I remember the kindness shown to me by the parents of boys I played alongside in the local youth teams. With just my Nan and I at home, me being so young and her having never learned to drive, I found myself agonisingly out of reach of training sessions and local tournaments. Every time, though, somebody stepped in; the team’s voluntary coach, the striker’s Dad, the captain’s uncle. Every time a training session, match, or tournament came around, a knock would sound on my door, as I’d be waiting in my living room with shin-pads already on and boots already laced, my knees bouncing with excitement, and outside there’d be a car waiting to take me to and from the football.

As I think back upon their selfless commitment to affording me every possible opportunity to play football—remembering collecting the miniature trophies that still take pride of place in my Nan’s living room cabinet, that I cannot, even now, pretend mean anything less than the world to me, and who without those generous parents I’d never have had the chance to win — it is hard to stop from welling up.

Though I truly never dwelled upon my lack of a father — I would say, whenever asked, like somebody who already had it all figured out: “you can’t miss something you’ve never had!”— it felt like I didn’t need a dad, so long as I had them.

I remember my best friend discovering his love of the matchday at Charlton. He too had grown up supporting Manchester United, but had attended a Charlton Athletic match at The Valley, as part of a school trip, and from that point on never looked back. It wasn’t long before I joined him.

Still an Arsenal fan at heart, I adored our trips to Charlton. Boarding the coach from our home town and journeying up to south London felt to me as though we were discovering unmapped territories. Sharing seats among fans who had been making the same trip to the same stadium, a stadium they called home, for what seemed to us like centuries. Suddenly we were a part of the hallowed tradition.
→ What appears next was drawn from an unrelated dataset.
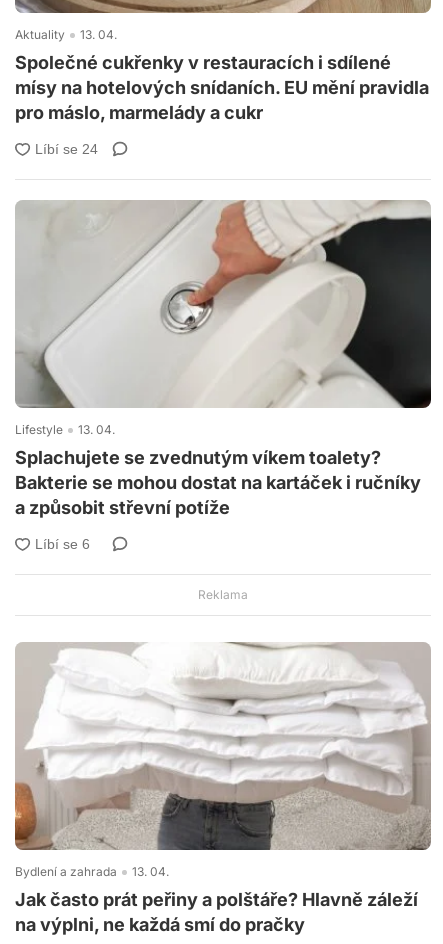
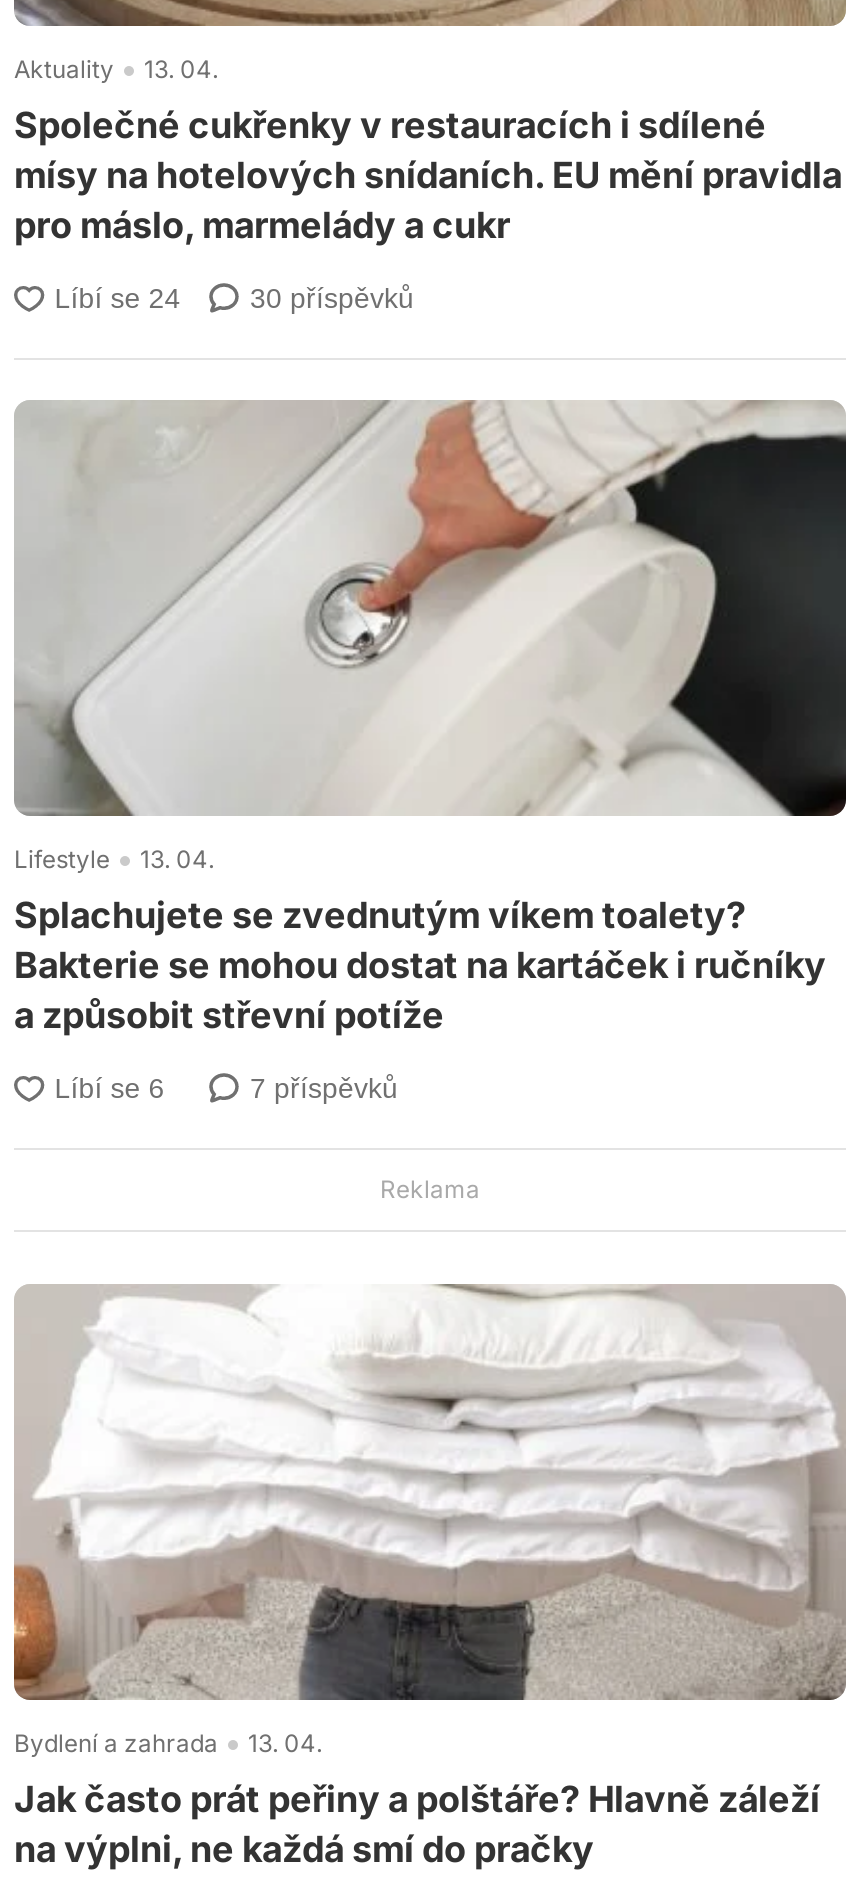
+ 30 příspěvků

+ 7 příspěvků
One time, we boarded the coach to Sheffield, a round trip of some 15 hours or so; two teenagers travelling miles upon miles just to watch Charlton, to sing songs about putting other teams on bonfires and Valley Floyd Road and indulging in every match-day tradition we could think to tick off. Walking about the roads surrounding the stadium; taking in the sights, if you could call them that; sampling pre-match burgers; flicking aimlessly through matchday programmes and taking our seats earlier than early, just to be in there, amongst it.
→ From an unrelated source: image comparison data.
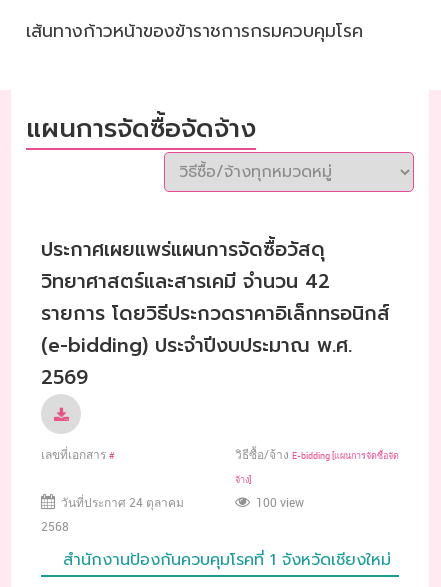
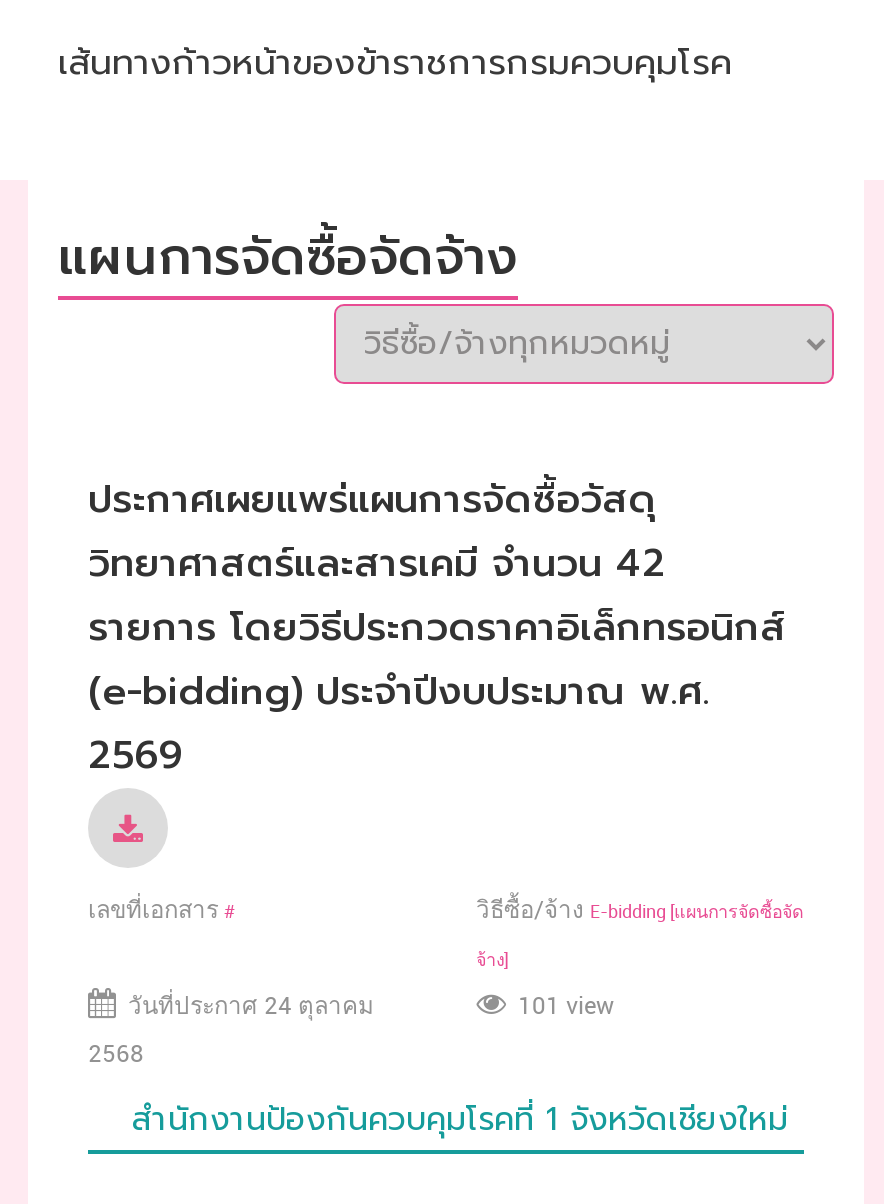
- 100 view
+ 101 view
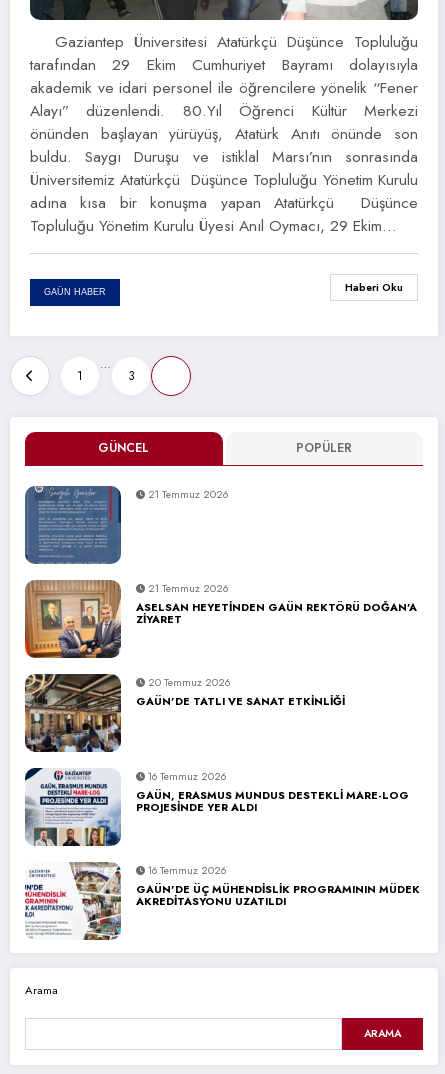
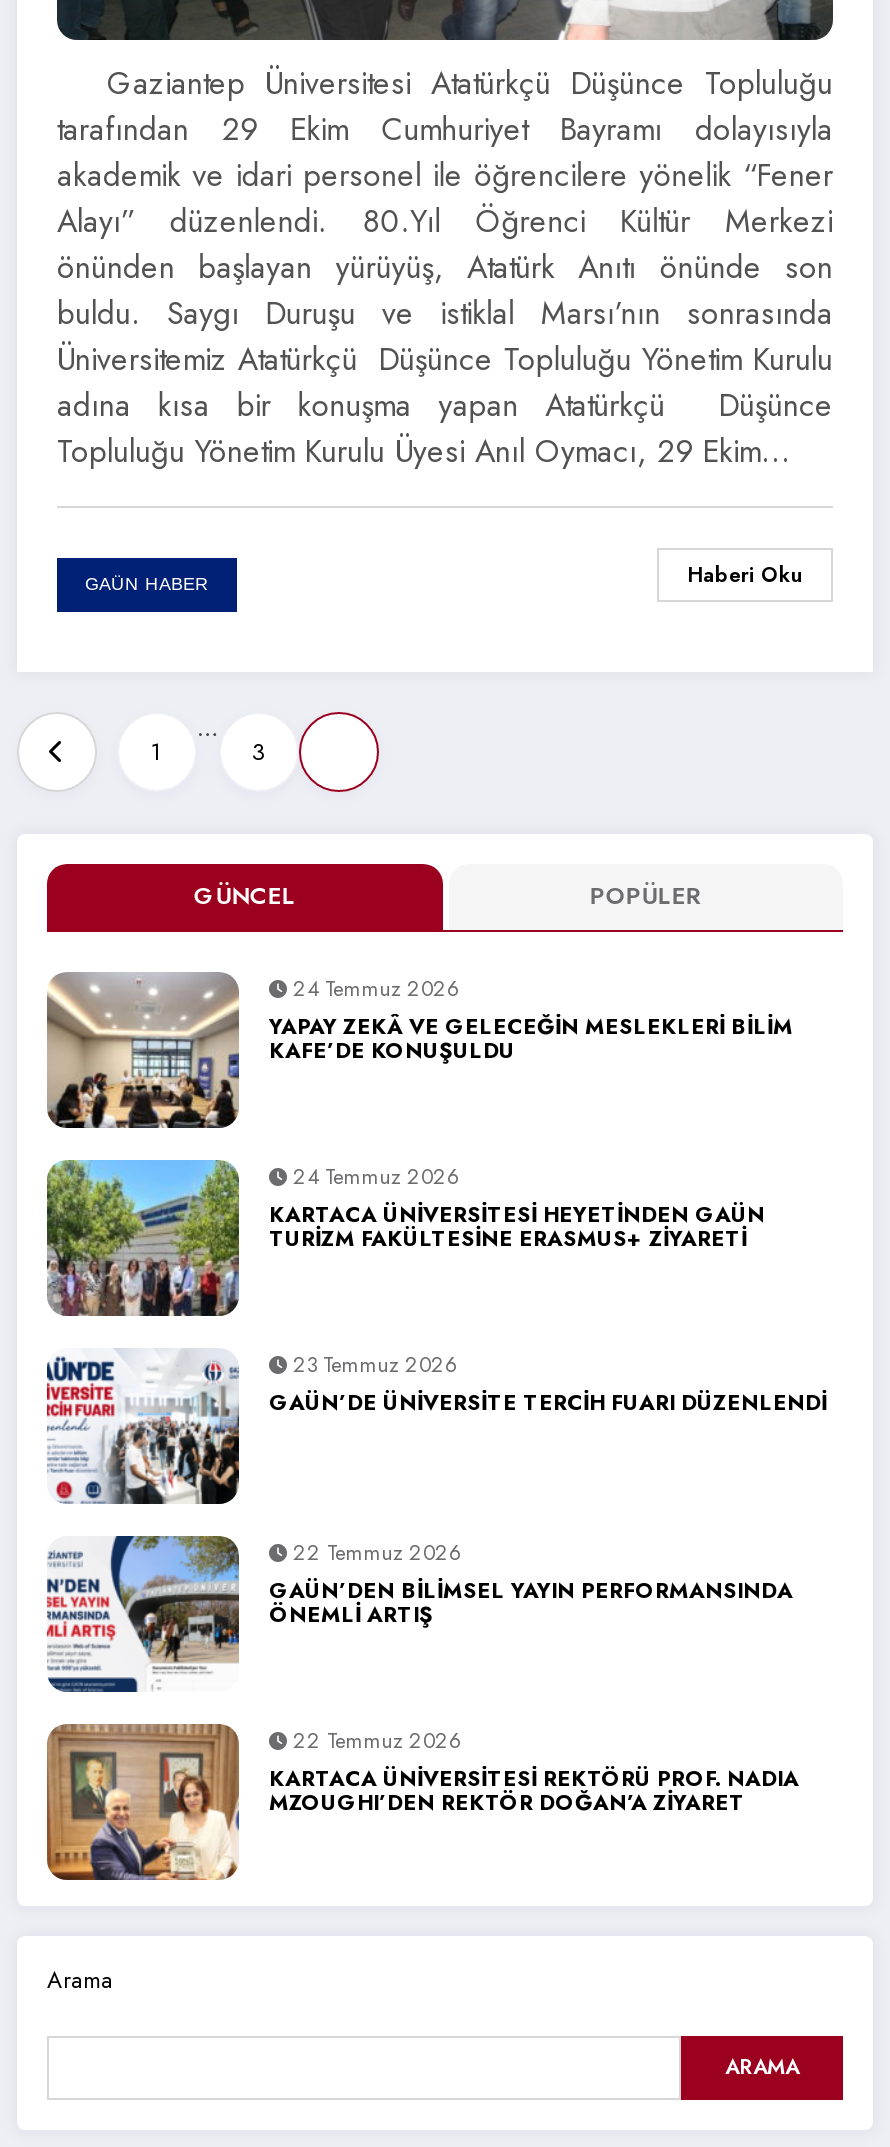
- [image]
- 21 Temmuz 2026
+ [image]
+ 24 Temmuz 2026
+ YAPAY ZEKÂ VE GELECEĞİN MESLEKLERİ BİLİM
+ KAFE’DE KONUŞULDU

- [image]
- 21 Temmuz 2026
- ASELSAN HEYETİNDEN GAÜN REKTÖRÜ DOĞAN’A
- ZİYARET
+ [image]
+ 24 Temmuz 2026
+ KARTACA ÜNİVERSİTESİ HEYETİNDEN GAÜN
+ TURİZM FAKÜLTESİNE ERASMUS+ ZİYARETİ

- [image]
- 20 Temmuz 2026
- GAÜN’DE TATLI VE SANAT ETKİNLİĞİ
+ [image]
+ 23 Temmuz 2026
+ GAÜN’DE ÜNİVERSİTE TERCİH FUARI DÜZENLENDİ

- [image]
- 16 Temmuz 2026
- GAÜN, ERASMUS MUNDUS DESTEKLİ MARE-LOG
- PROJESİNDE YER ALDI
+ [image]
+ 22 Temmuz 2026
+ GAÜN’DEN BİLİMSEL YAYIN PERFORMANSINDA
+ ÖNEMLİ ARTIŞ

- [image]
- 16 Temmuz 2026
- GAÜN’DE ÜÇ MÜHENDİSLİK PROGRAMININ MÜDEK
- AKREDİTASYONU UZATILDI
+ [image]
+ 22 Temmuz 2026
+ KARTACA ÜNİVERSİTESİ REKTÖRÜ PROF. NADIA
+ MZOUGHI’DEN REKTÖR DOĞAN’A ZİYARET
I remember Charlton losing in Sheffield and the excruciating silence in which the coach was held for the whole journey home. But that didn’t stop every one of those fans turning up to The Valley the following week. I still have the programme, and the ticket for each game sellotaped inside the front cover, from every Charlton match I attended. I’ll continue to do the same for every future fixture too. I had nothing passed down to me, so I learned to make my own traditions.
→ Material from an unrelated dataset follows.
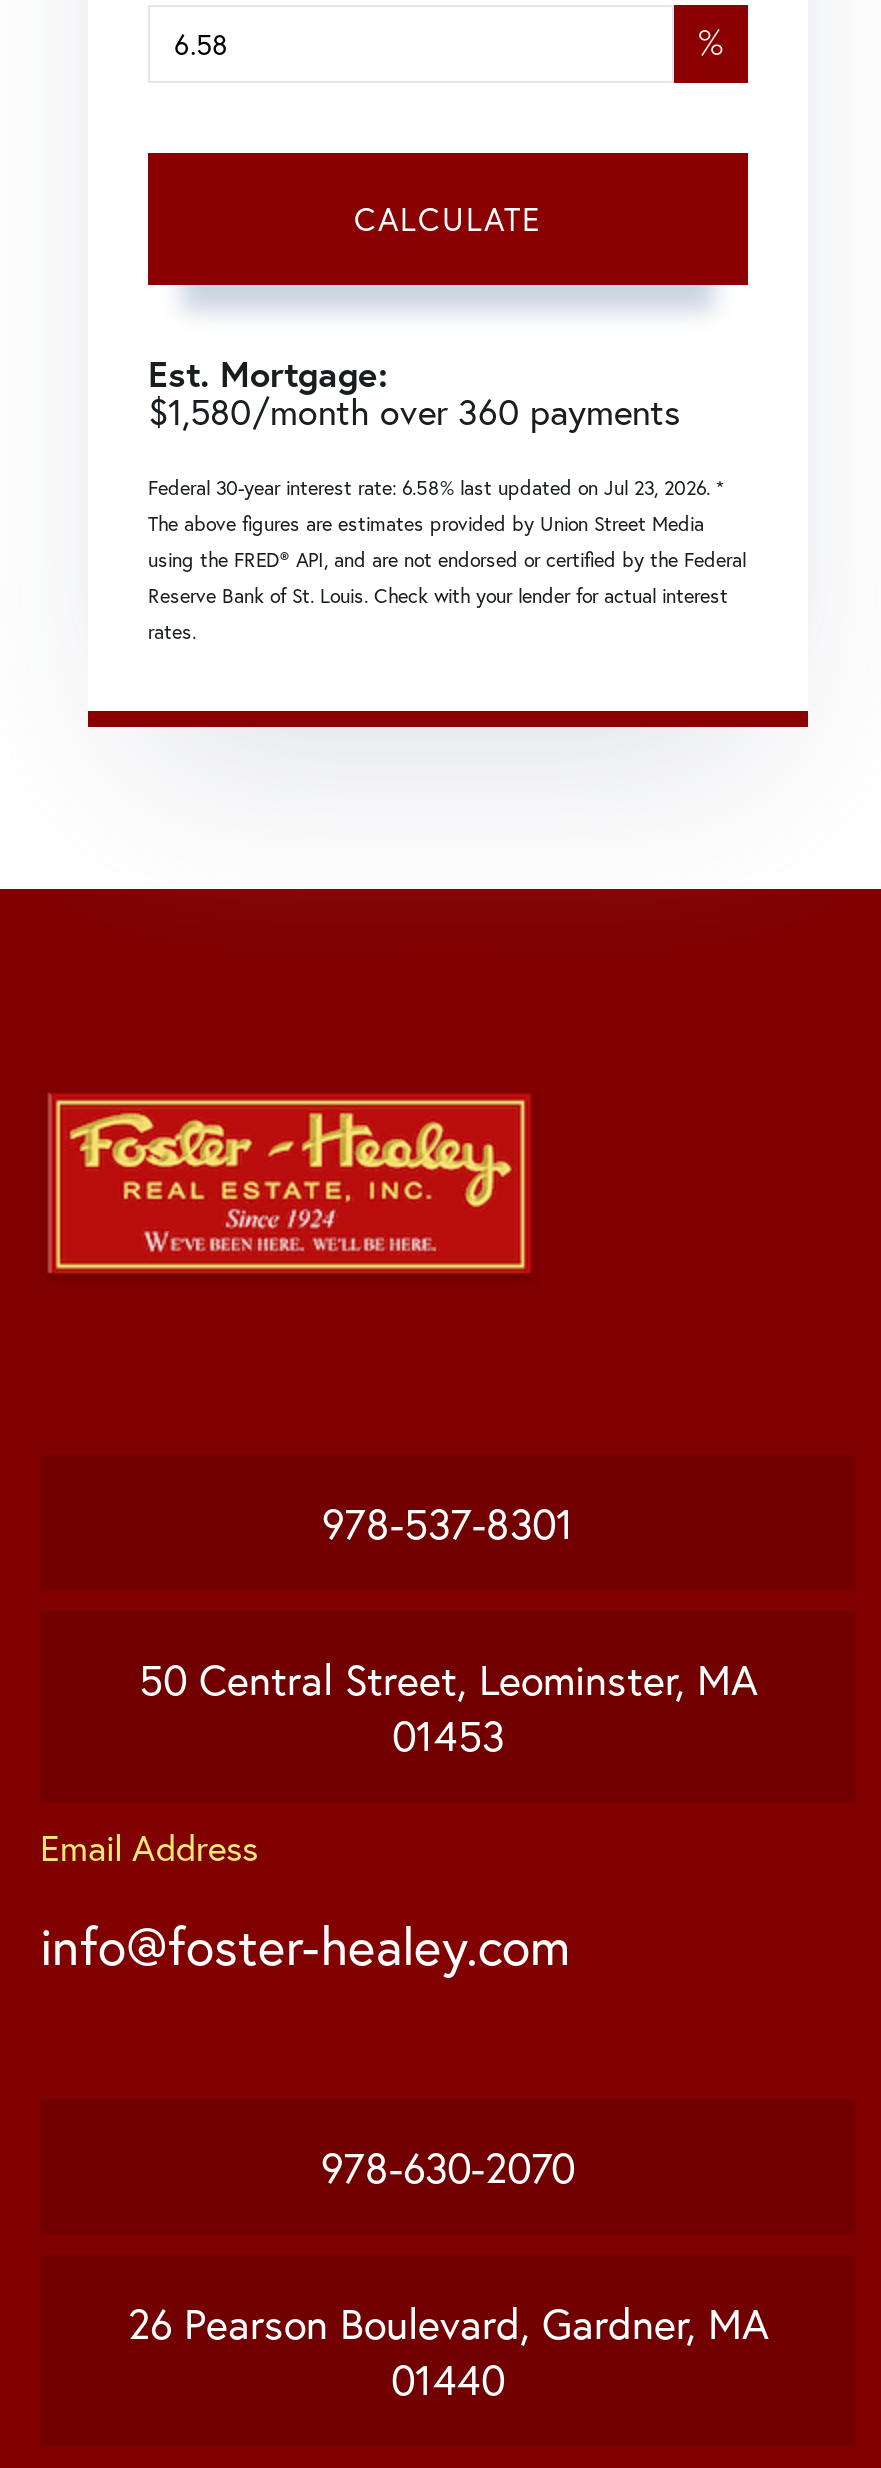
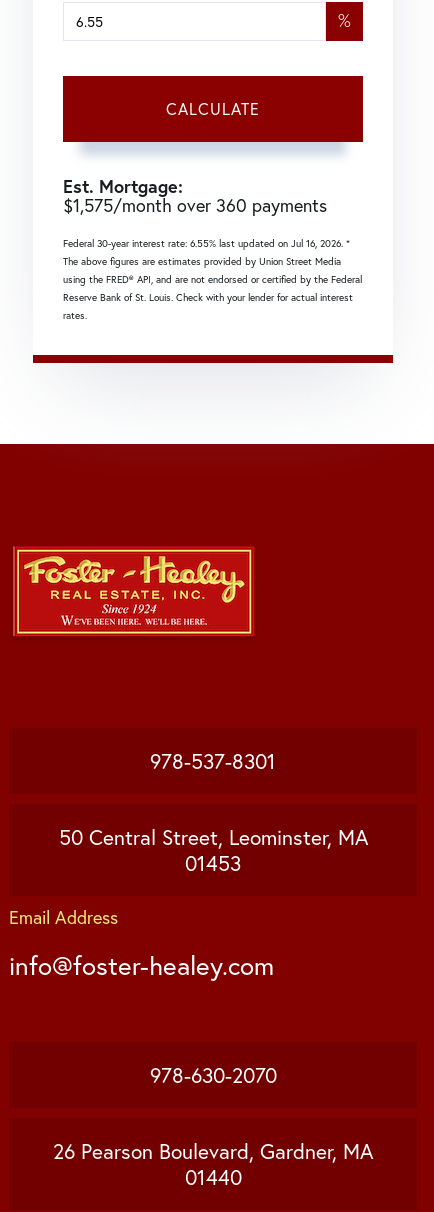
- $1,580/month over 360 payments
+ $1,575/month over 360 payments

- Federal 30-year interest rate: 6.58% last updated on Jul 23, 2026. *
+ Federal 30-year interest rate: 6.55% last updated on Jul 16, 2026. *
I remember going to watch football with my uncle: the country’s most unlikely Scunthorpe supporter; my squeaky southern voice being lost in the harangue of northern accents. I remember being called in from the street for dinner every single day, the warmth of my evening meal ebbing away while, inevitably, next-goal-won on the tarmac outside. I remember wearing hand-me-down Arsenal shirts—JVC, SEGA, Dreamcast—that my football-averse cousins were as desperate to depart with as I was to receive. I remember waking up absurdly early on weekends to watch highlights of the Copa Libertadores: “they play in South America too!?” I remember Charlie sleeping round my house every Friday night, so we could wake up early on Saturday mornings to watch Soccer AM with platefuls of beans on toast on our laps.

I remember my life changing so fast, faster than any child could run to keep up with, but my love of the game always staying, reassuringly, exactly the same.

I don’t remember having a father growing up. But I do remember football, almost nothing but football, and I remember being so happy to have it. Whether it’s sad, or reassuring, or some feeling half way between the two, to admit it; even after all this time, I still am.